Sharing your ethos with your staff means they can follow that proverbial  ‘compass’ and ensures everyone’s going in the same direction.

But the same ethos doesn’t necessarily mean a prescriptive, top-down approach. For Naturally Learning, living their ethos means being flexible and open to new, better ideas.

“The managers are all people who we absolutely trust to lead on not only our message but that they believe in the same things we believe,” says Tom, “But if they don’t, they will say so to us. And if they come up with a better idea then we’ll go with their idea. It’s about strong beliefs, held loosely.”

This culture of being open to new ideas and improvement is implicit in Naturally Learning’s second value, ‘Respectful Relationships’ between everyone, at whatever level. 

“It’s essential to have truthful conversations with each other, with colleagues, with management with parents, and with children,” says Mandy, “None of us knows everything.”

And if things don’t go to plan?

Use your ethos as a drawing board to go back to. Naturally Learning use the lens of ‘naturally learning’ to look at mistakes, asking themselves what they can learn from what went wrong.

“It’s not about looking for whose fault it is, it’s about how is it going to be fixed,” says Tom, “There’s no point apportioning blame, it’s about finding the resolution. Learning should always be at the centre of it all.”

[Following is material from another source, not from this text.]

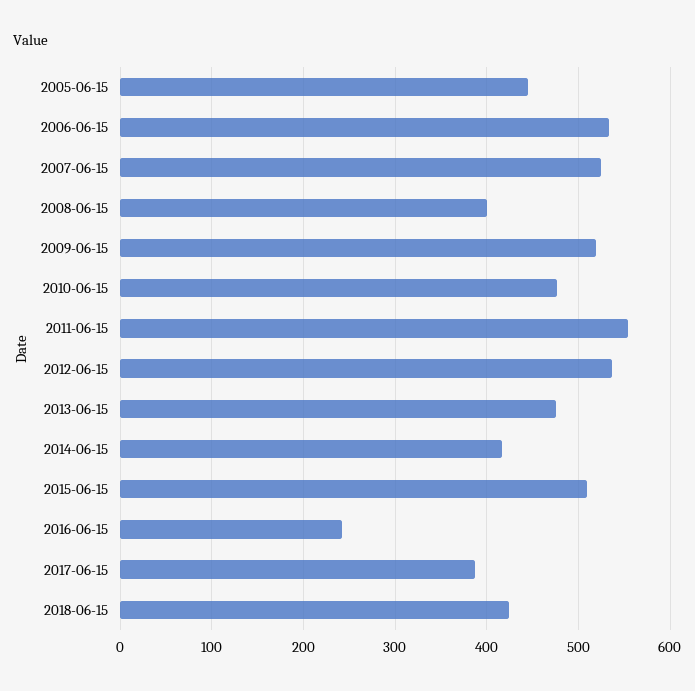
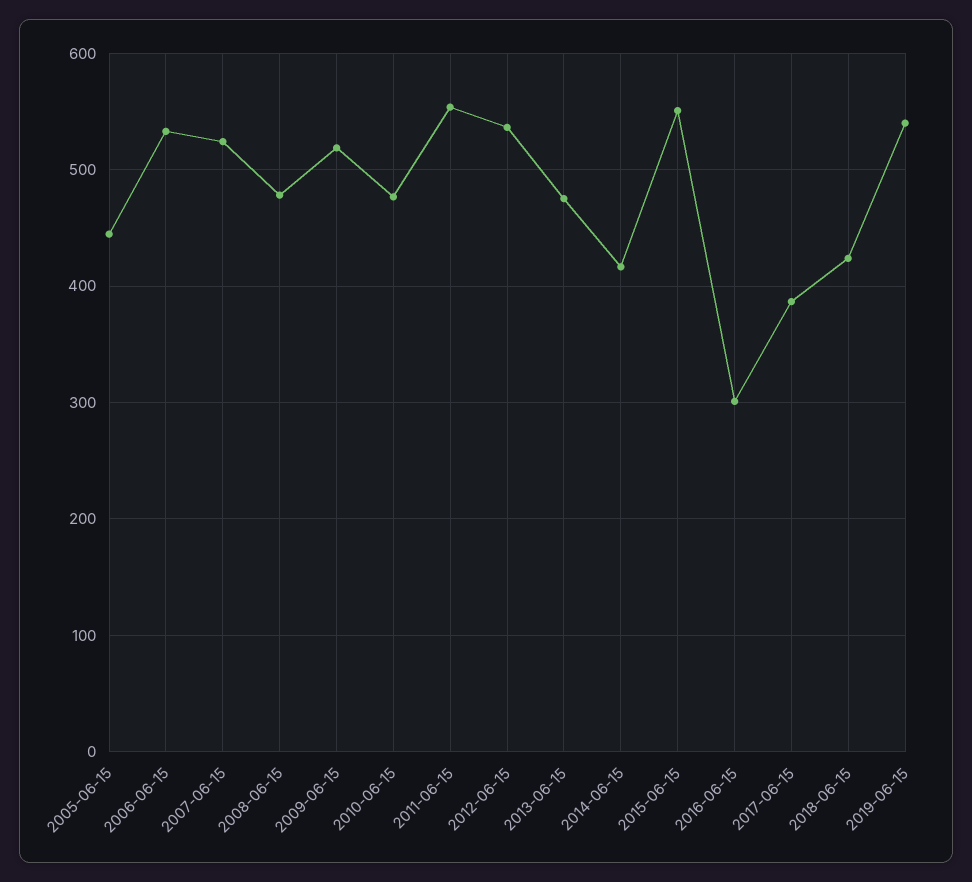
2008-06-15: 400 -> 480
2015-06-15: 510 -> 550
2016-06-15: 240 -> 300
2019-06-15: none -> 540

Two young children sit in a forest with a notebook and a magnifying glass.

Empathy for the Early Years

High standards are key for ensuring your ethos is truly ‘lived out’ in your settings. But for Naturally Learning, these expectations must be coupled with empathy. As well as the Senior Leadership Team getting out and doing the work in the settings, they place a real emphasis on mental health and well-being.

“Something Naturally learning really values is supporting the personal sides of our educators, says Sally. “It’s not just about qualifications, but we value life skills, passions, and experiences. Those are woven into our day-to-day practice and the opportunities that children have.”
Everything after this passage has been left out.